When the CCP was a toddler, did it pull legs off spiders for fun? A little glimpse of the Party’s irresistible charm and humanity comes with the news that Hong Kong’s prison officials have barred former Democratic Party chair Wu Chi-wai from attending his father’s funeral.
The authorities cite ‘risks’. The 58-year-old former chair of the moderate and almost semi-establishment Democratic Party is in jail after being arrested and denied bail for taking part in a primary election.
Others are given four-year-plus prison sentences for not taking part in a riot. The judge (who ‘acknowledged there was no evidence they had any actual role in the riot’) is apparently keener on ‘joint enterprise’ than ‘beyond all reasonable doubt’.
And one to watch: journalist Bao Choy will appeal her conviction for accessing public vehicle licensing records for the ‘wrong’ reasons.
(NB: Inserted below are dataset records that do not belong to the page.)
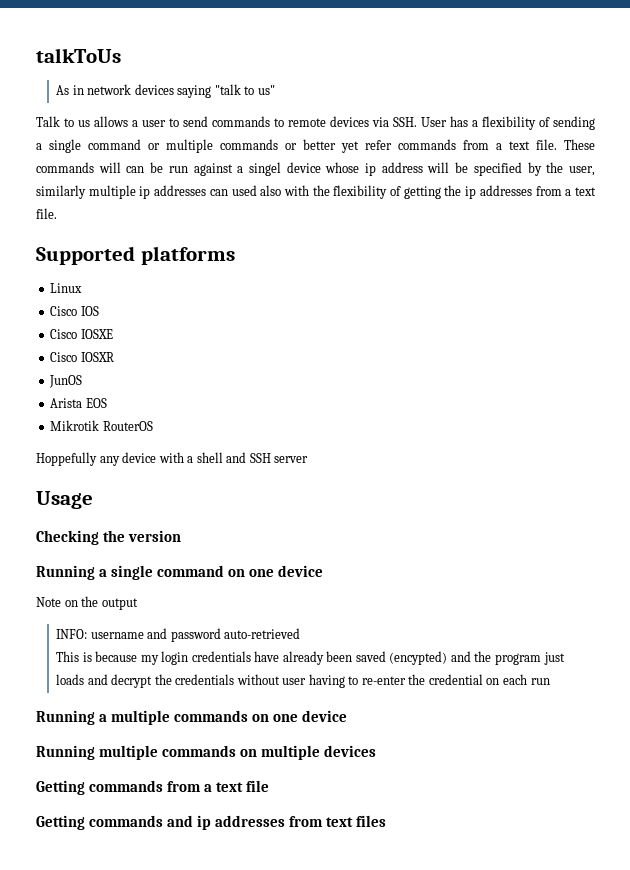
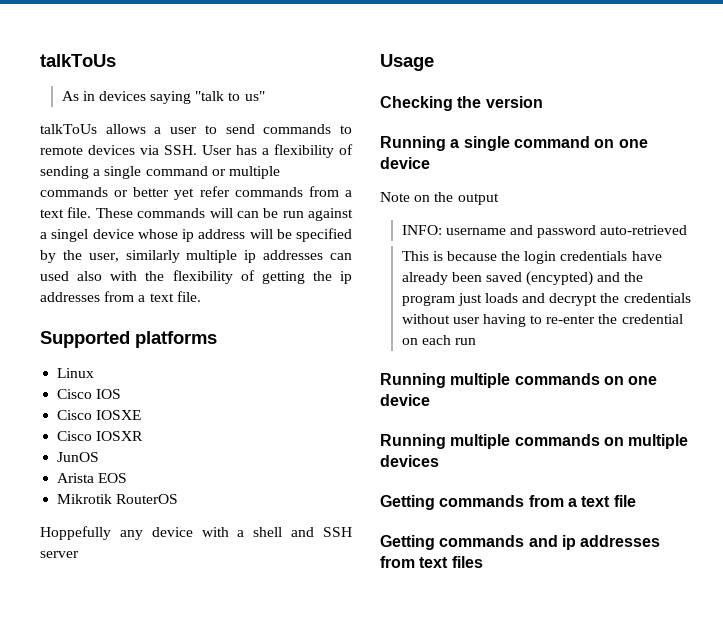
- As in network devices saying "talk to us"
+ As in devices saying "talk to us"
- Talk to us allows a user to send commands to remote devices via SSH. User has a flexibility of sending a single command or multiple commands or better yet refer commands from a text file.
+ talkToUs allows a user to send commands to remote devices via SSH. User has a flexibility of sending a single command or multiple commands or better yet refer commands from a text file.
- This is because my login credentials have already been saved (encypted) and the program just loads and decrypt the credentials without user having to re-enter the credential on each run
+ This is because the login credentials have already been saved (encypted) and the program just loads and decrypt the credentials without user having to re-enter the credential on each run
- Running a multiple commands on one device
+ Running multiple commands on one device

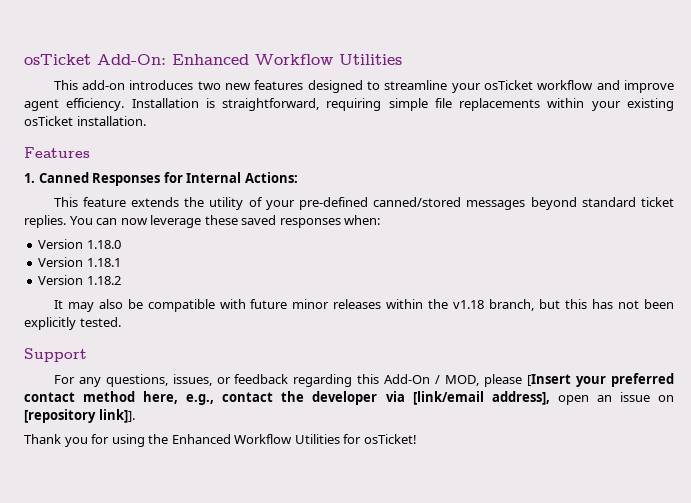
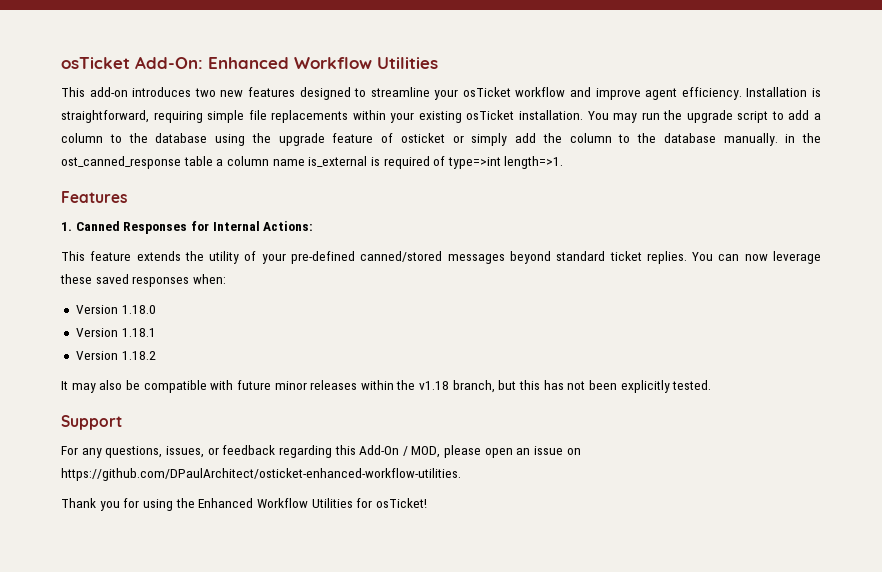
+ You may run the upgrade script to add a column to the database using the upgrade feature of osticket or simply add the column to the database manually. in the ost_canned_response table a column name is_external is required of type=>int length=>1.
- For any questions, issues, or feedback regarding this Add-On / MOD, please [Insert your preferred contact method here, e.g., contact the developer via [link/email address], open an issue on [repository link]].
+ For any questions, issues, or feedback regarding this Add-On / MOD, please open an issue on https://github.com/DPaulArchitect/osticket-enhanced-workflow-utilities.

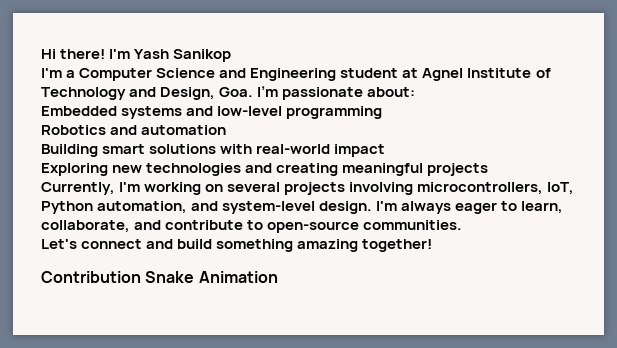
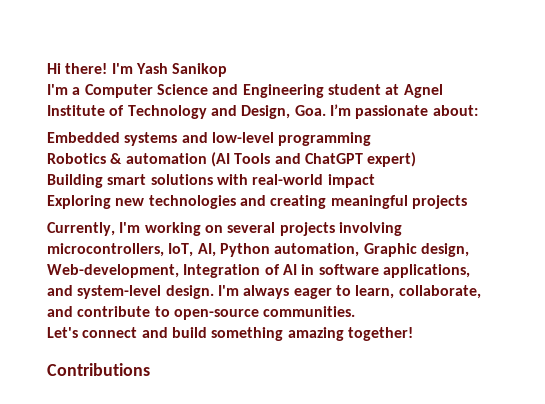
- Robotics and automation
+ Robotics & automation (AI Tools and ChatGPT expert)
- Currently, I'm working on several projects involving microcontrollers, IoT, Python automation, and system-level design.
+ Currently, I'm working on several projects involving microcontrollers, IoT, AI, Python automation, Graphic design, Web-development, Integration of AI in software applications, and system-level design.
- Contribution Snake Animation
+ Contributions

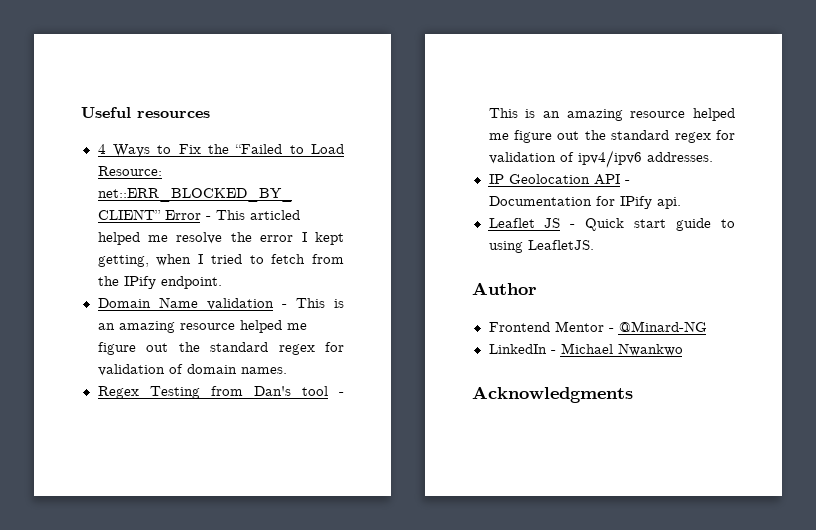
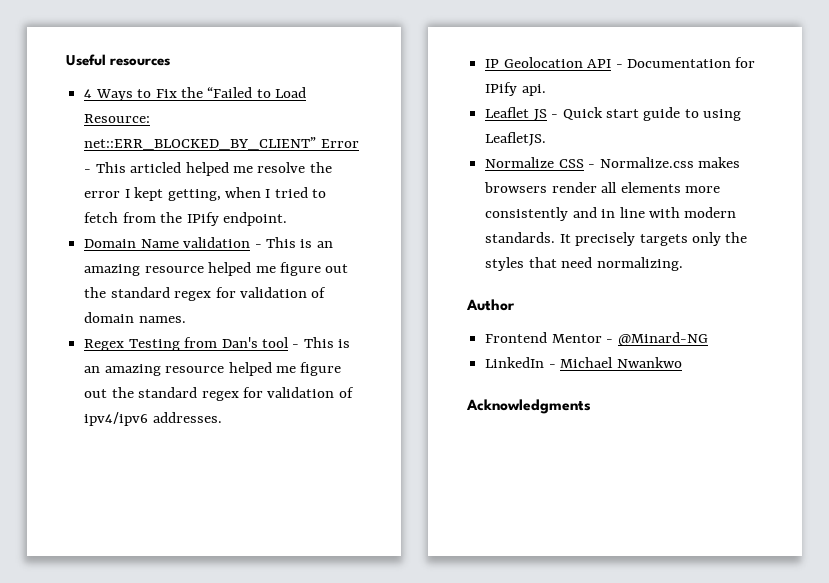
+ Normalize CSS - Normalize.css makes browsers render all elements more consistently and in line with modern standards. It precisely targets only the styles that need normalizing.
This could be risky if the prosecutors take the opportunity to get her sentence increased. No vindictiveness is too much trouble.
On related matters…
A Georgetown Law study of NatSec law/NatSec police arrests finds patterns – for example, none of the arrestees are actually threats to national security but are peaceful critics of the government.
Hong Kong Watch’s latest list of those arrested for protesting.
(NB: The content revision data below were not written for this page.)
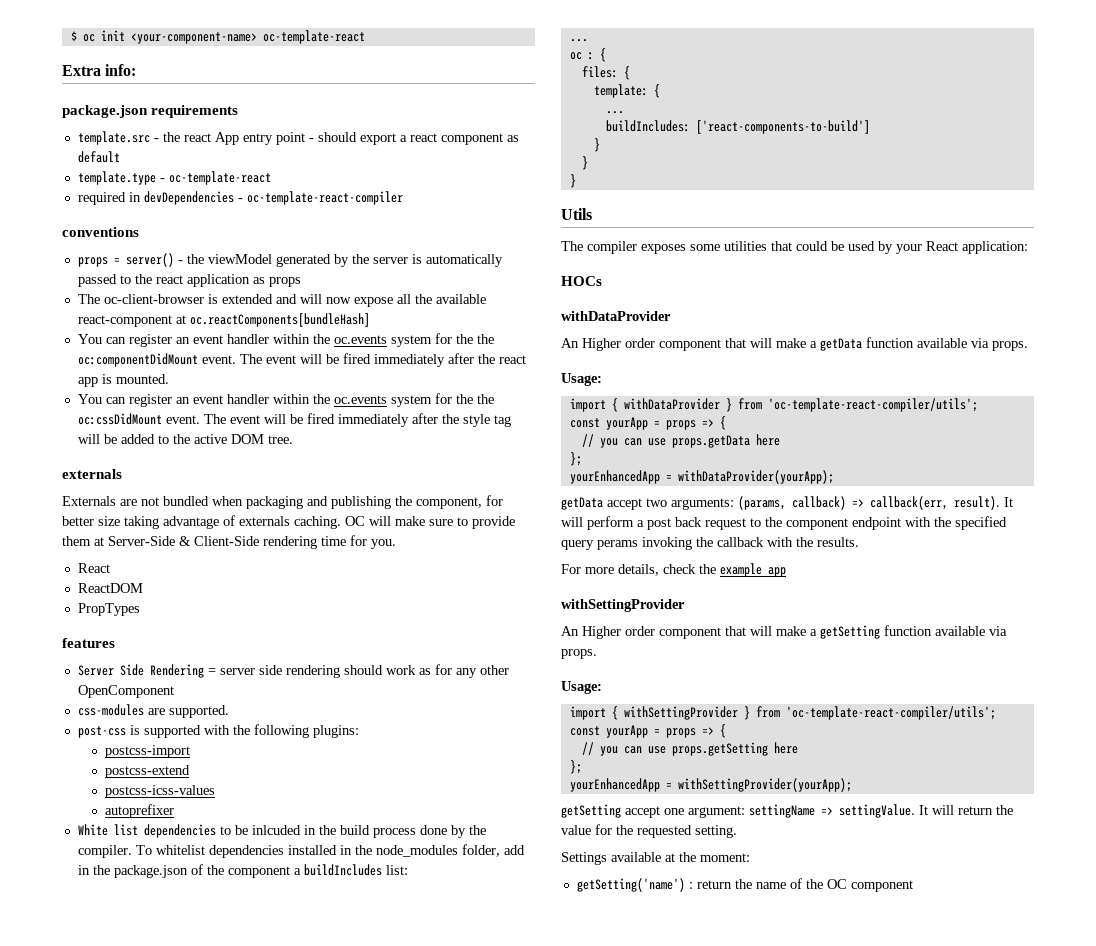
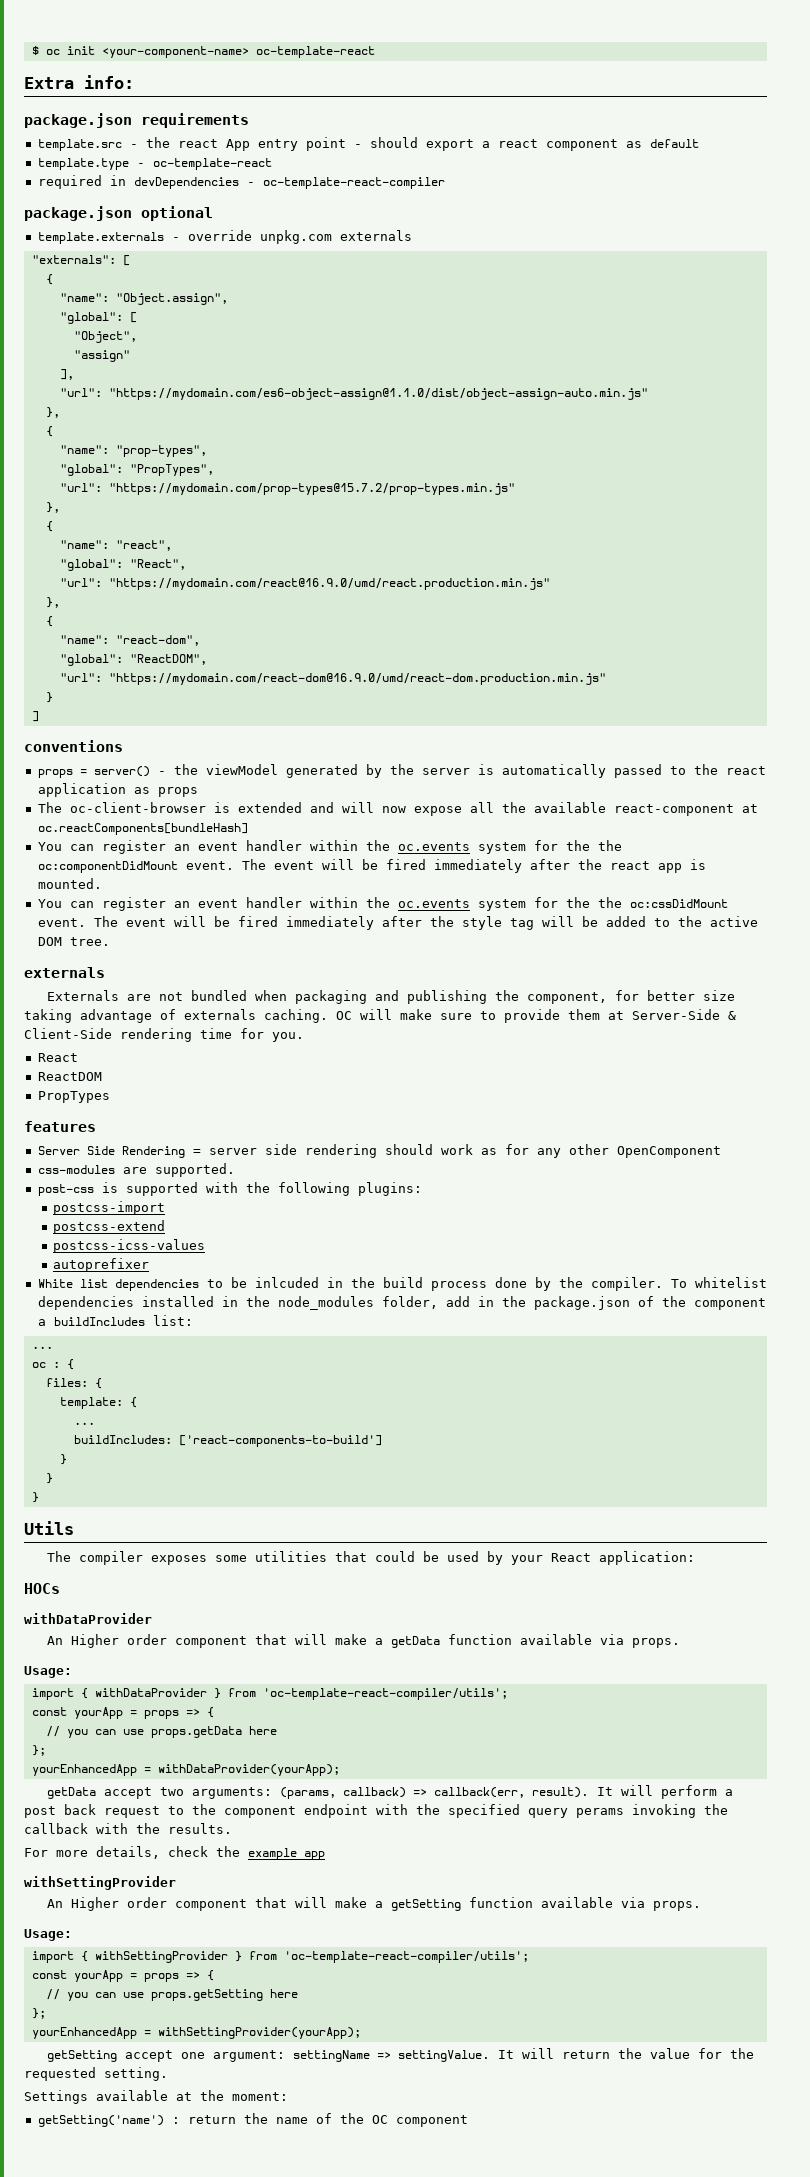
+ package.json optional
+ template.externals - override unpkg.com externals
+ "externals": [
+ {
+ "name": "Object.assign",
+ "global": [
+ "Object",
+ "assign"
+ ],
+ "url": "https://mydomain.com/es6-object-assign@1.1.0/dist/object-assign-auto.min.js"
+ },
+ {
+ "name": "prop-types",
+ "global": "PropTypes",
+ "url": "https://mydomain.com/prop-types@15.7.2/prop-types.min.js"
+ },
+ {
+ "name": "react",
+ "global": "React",
+ "url": "https://mydomain.com/react@16.9.0/umd/react.production.min.js"
+ },
+ {
+ "name": "react-dom",
+ "global": "ReactDOM",
+ "url": "https://mydomain.com/react-dom@16.9.0/umd/react-dom.production.min.js"
+ }
+ ]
A new website Know Your Rights HK offers legal advice. (Background in news report here.) The site seems to assume that we have a rule-of-law system in which your rights exist in practice and independent courts will check politicized law enforcement and prosecutors.
A back-up of some RTHK content (will the newly ‘patriotic’ broadcaster try to use copyright to take these items down?)
Al Jazeera on Mainlanders who moved to Hong Kong for its freedoms and now see those freedoms slipping away.
I am delighted to round the week off with an announcement that, for the second year running, the Annual Best Annual Award Award goes to the John McCain Prize for Leadership in Public Service. Last year, the Prize provoked prime Panda-petulance when it went to the people of Hong Kong. And this year – in a move that ‘could infuriate/likely displease’ China – it goes to President Tsai Ing-wen of Taiwan.